Critically assessing a broad set of evidence before embarking on expensive technology programmes is essential. This doesn’t have to be particularly time-consuming, but seek views from experts, stakeholders, and scientific literature where appropriate. In the real-world, executive decisions need to get agreement in short-time frames. This approach can help gain approval and confidence from colleagues.
On digital transformation programmes, one way to cast the net more widely is to seek improvement suggestions from those closest to the products and services - your employees. Then critically assessing the best ideas and implementing – start small, evaluate and then scale rapidly.

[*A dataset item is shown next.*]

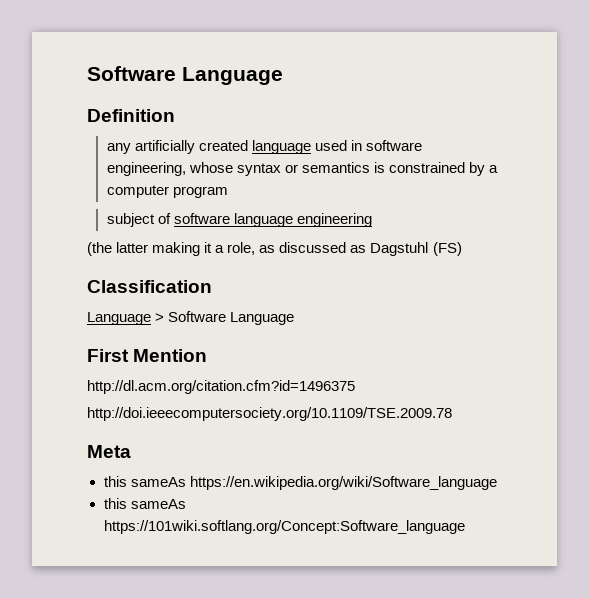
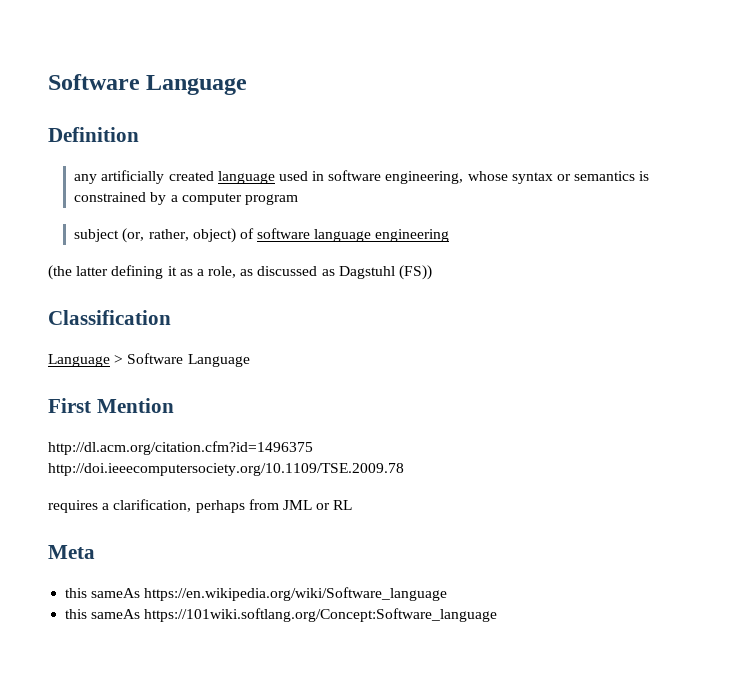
(155, 220) none -> [122,228,236,243] (or, rather, object)
[152,242,213,256] making it -> [111,265,193,279] defining it as
[432,242,462,256] (FS) -> [399,265,433,280] (FS))
(452, 414) none -> [48,499,353,513] // requires a clarification, perhaps from JML or RL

With new technology it is tempting to use it to make our existing processes slightly better. This misses an opportunity, as some of the technology requires a fundamentally different mindset.
Consider a hiring example from when we had paper job application forms. As the internet arrived, we took all 30 data fields from the paper application form and made an online version. Bingo! But the user experience wasn’t great and not all the data requested was actually processed.
Then mobile arrived, and we took our online application form with its 30 data fields and tried to add it to a mobile map. Bingo! But, again, this didn’t lend itself to the new technology. In each case we adapted from experience and made better services.
Some say the future of work is remote working – but what does that mean? The location of where we work is just one element in work design. This also needs to include the why, what, how, when and who. Future solutions for hybrid working will need to take into consideration all these factors and include a more decentralised workforce.
Building Resilient and Healthy Organisations
So, when planning new change initiatives, these principles can help guide the decision-making and planning process.
Supporting and enabling diverse teams will be key to most work situations. Ethical considerations around technology have come to the fore for modern CHROs, and also sharp critical thinking skills to cut through the marketing noise out there.
The upside is enormous for those leaders who embrace new technology, empower their workers and creating a trust relationship. Workers will benefit by being more autonomous, more productive and healthy and so will customers.
I am optimistic that after a steep learning curve, we will come through and build much more resilient and healthy organisations in the coming decade.